Swain's intriguing instrumentation includes her handling viola and vocals, along with drums, cello, string bass, and guitar. Three vocals provide lush harmony which make Swain's new material sound "very complete."
"I'm very proud of it," she said.
It seems appropriate this ETH Concert Series reboot will feature headliner Taylor and Hiss Golden Messenger - the last band to appear in the series back in 2015 when the singer/songwriter was just finishing the material for his new album, Heart Like a Levee.
He told The Bee that the upcoming set will include a smattering of selections from that new project, as well as a range of material from the Hiss catalog.

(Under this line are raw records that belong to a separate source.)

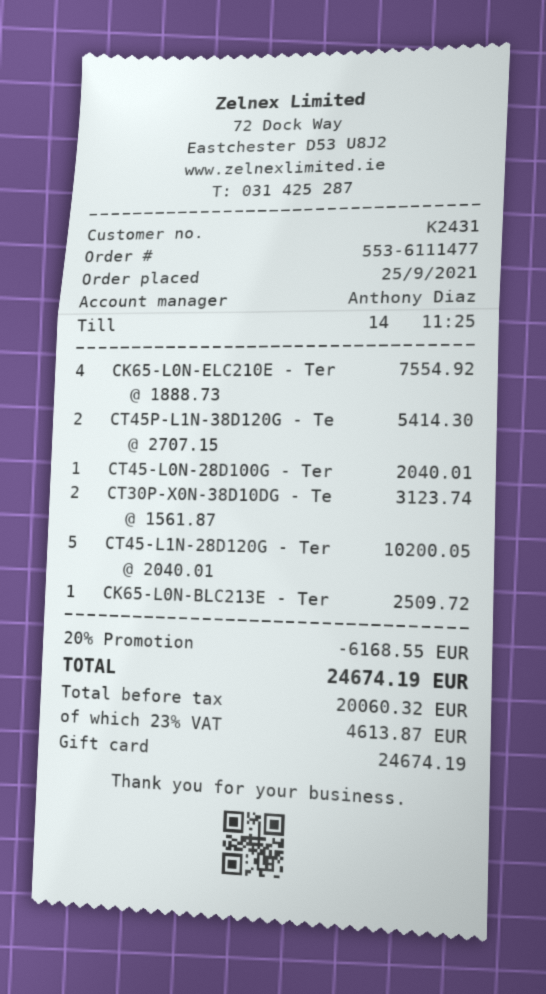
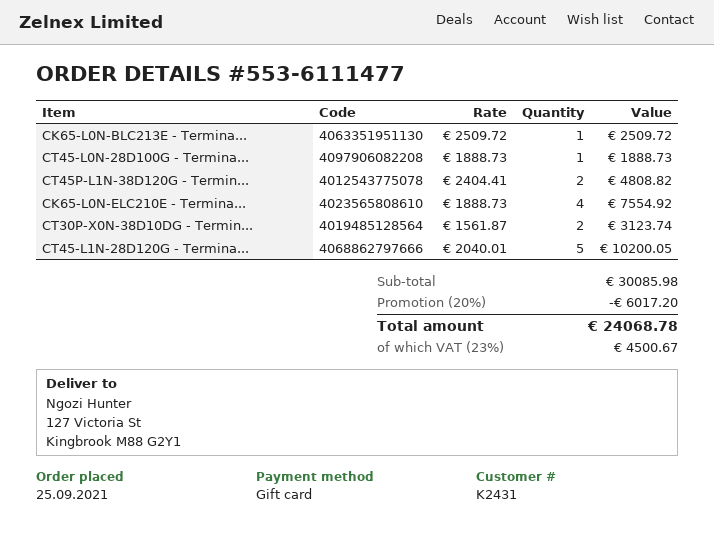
CT45P-L1N-38D120G - Te: 2 x 2707.15 = 5414.30 -> 2 x 2404.41 = 4808.82
CT45-L0N-28D100G - Ter: 1 x 2040.01 = 2040.01 -> 1 x 1888.73 = 1888.73
discount: 20% = 6168.55 -> 20% = 6017.20
tax: 23% = 4613.87 -> 23% = 4500.67
total: 24674.19 -> 24068.78

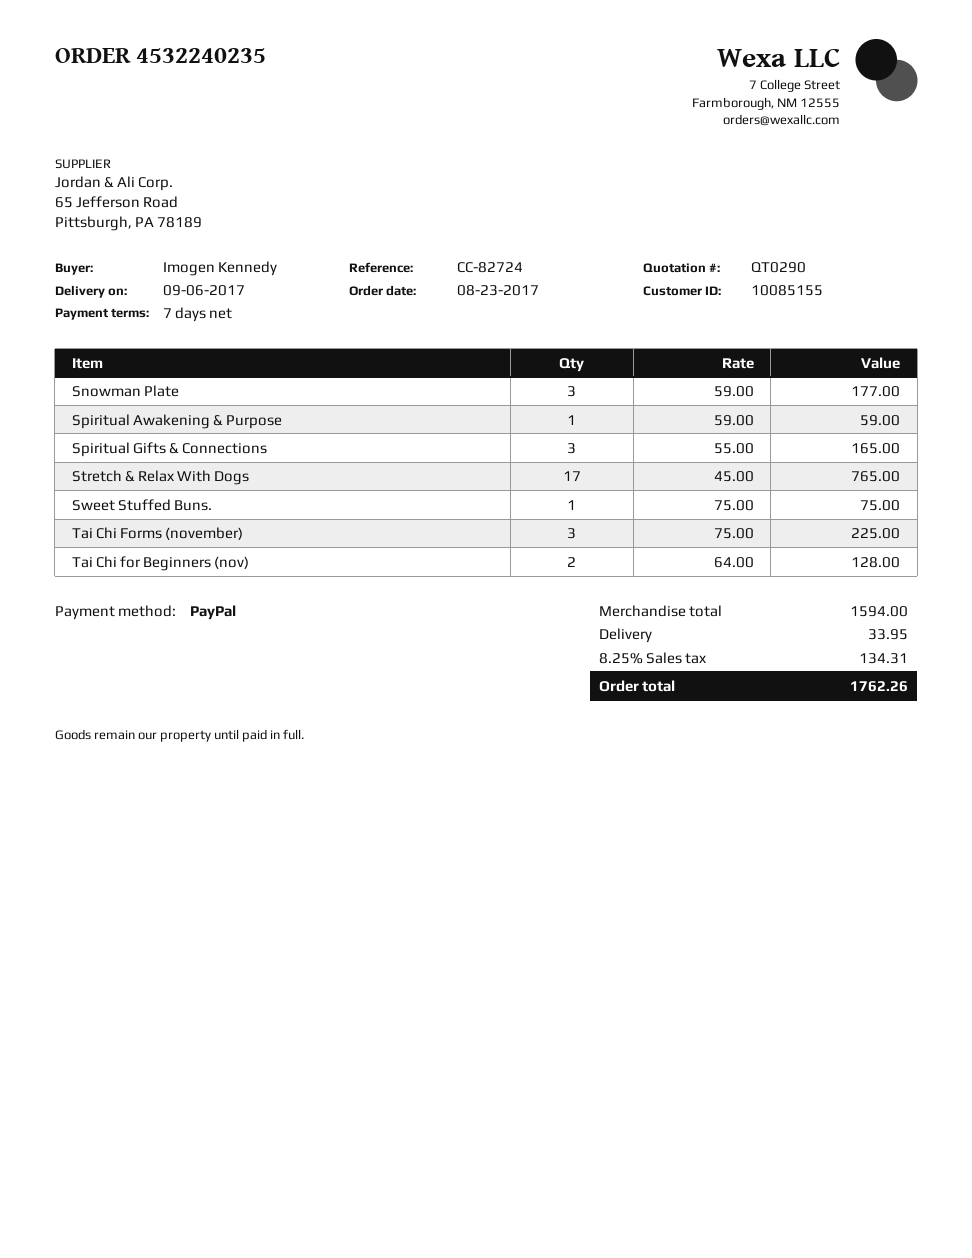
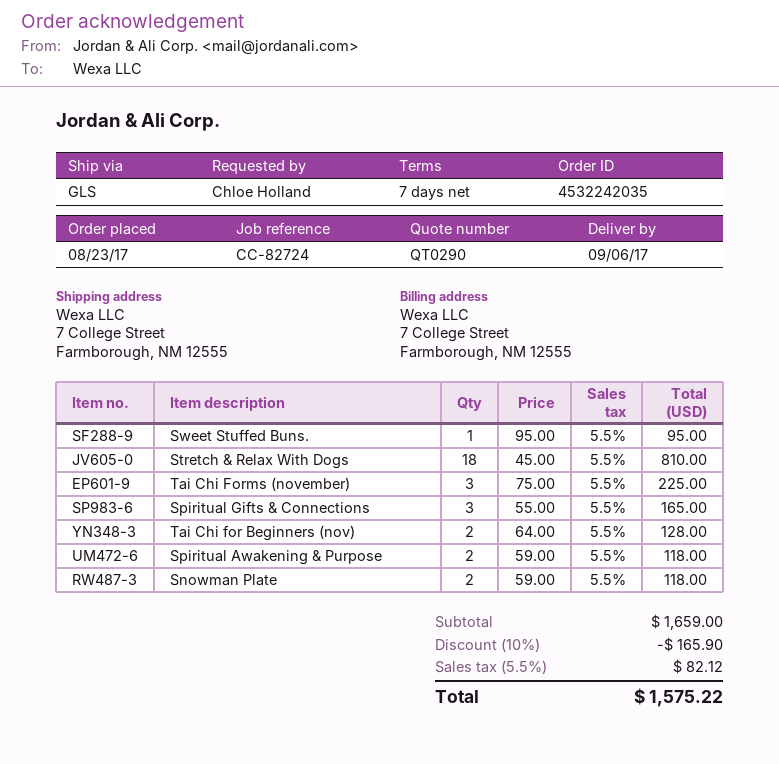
order number: 4532240235 -> 4532242035
ordered by: Imogen Kennedy -> Chloe Holland
Snowman Plate: 3 x 59.00 = 177.00 -> 2 x 59.00 = 118.00
Spiritual Awakening & Purpose: 1 x 59.00 = 59.00 -> 2 x 59.00 = 118.00
Stretch & Relax With Dogs: 17 x 45.00 = 765.00 -> 18 x 45.00 = 810.00
Sweet Stuffed Buns.: 1 x 75.00 = 75.00 -> 1 x 95.00 = 95.00
subtotal: 1594.00 -> 1659.00
discount: none -> 10% = 165.90
shipping: 33.95 -> none
tax: 8.25% = 134.31 -> 5.5% = 82.12
total: 1762.26 -> 1575.22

In the months since Taylor completed recording his new album, he said the material has been transitioning splendidly to the concert stage.
"The songs feel very similar to how we laid them down on the record," he said. "They are becoming and growing into the core essence of what the songs have always wanted to be. Early on, there were some arrangement things and instrumentation things we didn't quite understand about the songs, but they are clear now."

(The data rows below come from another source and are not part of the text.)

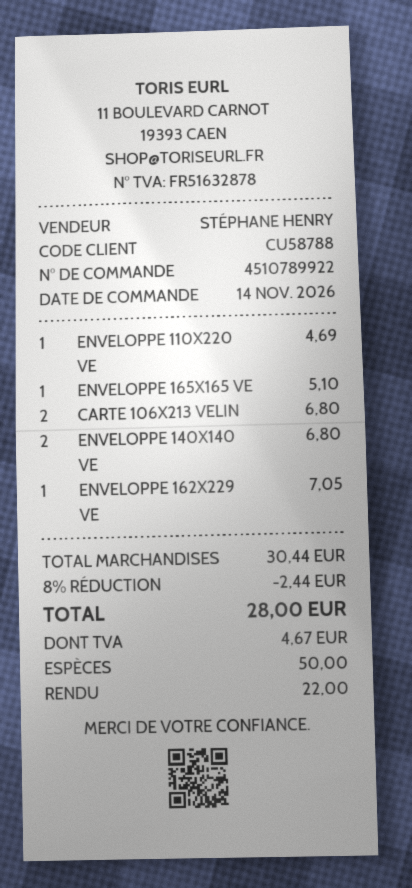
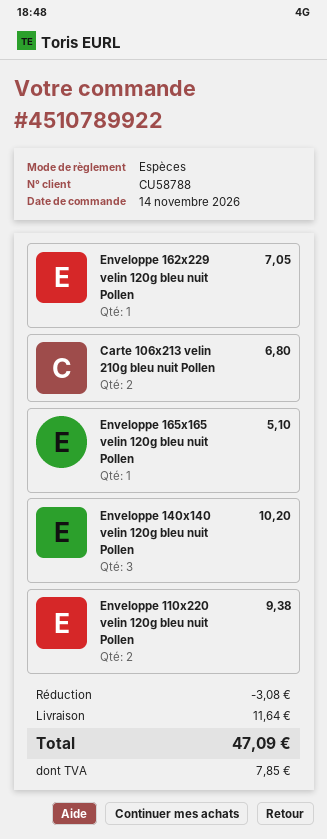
ENVELOPPE 110X220 VE: 1 for 4.69 -> 2 for 9.38
ENVELOPPE 140X140 VE: 2 for 6.80 -> 3 for 10.20
discount: 2.44 -> 3.08
shipping: none -> 11.64
tax: 4.67 -> 7.85
total: 28.00 -> 47.09

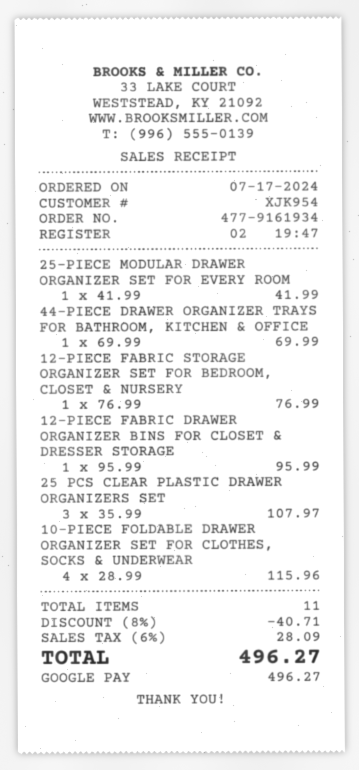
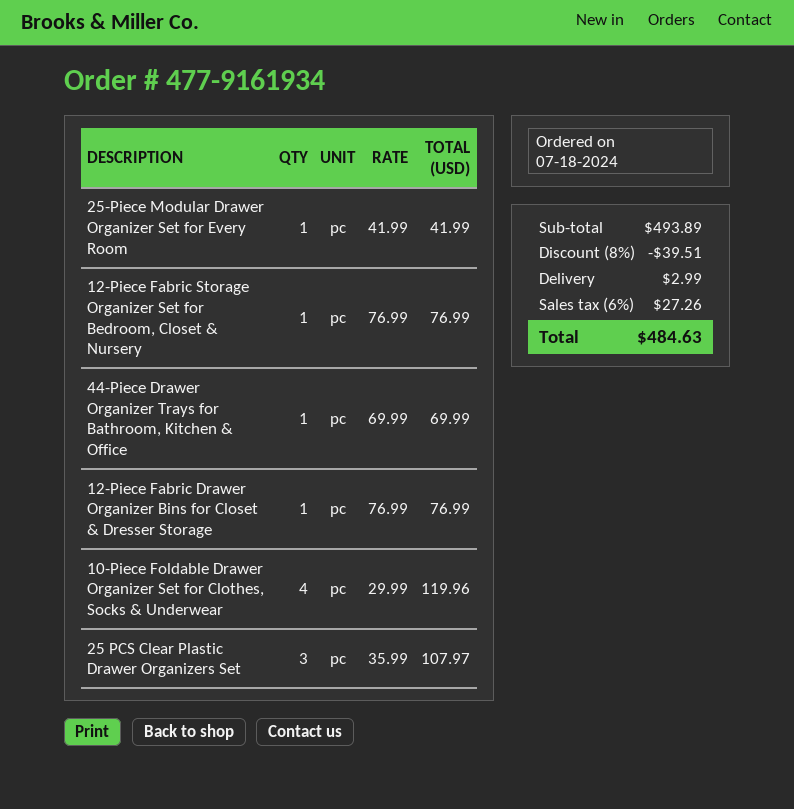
order date: 2024-07-17 -> 2024-07-18
12-PIECE FABRIC DRAWER ORGANIZER BINS FOR CLOSET & DRESSER STORAGE: 1 x 95.99 = 95.99 -> 1 x 76.99 = 76.99
10-PIECE FOLDABLE DRAWER ORGANIZER SET FOR CLOTHES, SOCKS & UNDERWEAR: 4 x 28.99 = 115.96 -> 4 x 29.99 = 119.96
discount: 8% = 40.71 -> 8% = 39.51
shipping: none -> 2.99
tax: 6% = 28.09 -> 6% = 27.26
total: 496.27 -> 484.63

While the diverse arrangements, instrumentation and vocal stylings showcase exceptional songwriting and production talent - almost sounding like they were each performed by different bands with the same singer - Taylor says they were all conceived to be part of the same thematic unit.
"It was always my intention to make this a cohesive album," he said. "To me it all sounds like it's of a piece - because we did use the same players and the same voice and themes. But we do cover a lot of ground on this record."
Taylor said he wrote a lot of material for Heart Like a Levee, multi-tracking various parts in his home studio as demos.
"So when I stumbled onto a song that felt right - that I'd be able to live with it for the rest of my performing days - I would sketch out some ideas," he said. "I normally write with some lyrical ideas, chord changes or a lead melody in mind. Or I would have one or two other melodic lines to carry the harmonic content of the song. So if I can get that down with an idea of how the rhythm of that song will be - it gets me pretty far down the road."
Taylor and Hiss will be pretty far down the road of their American tour leg when they arrive in Newtown November 12, with plans to hit Belgium, the UK, Germany, and the Netherlands before heading back to the states for the holidays in December.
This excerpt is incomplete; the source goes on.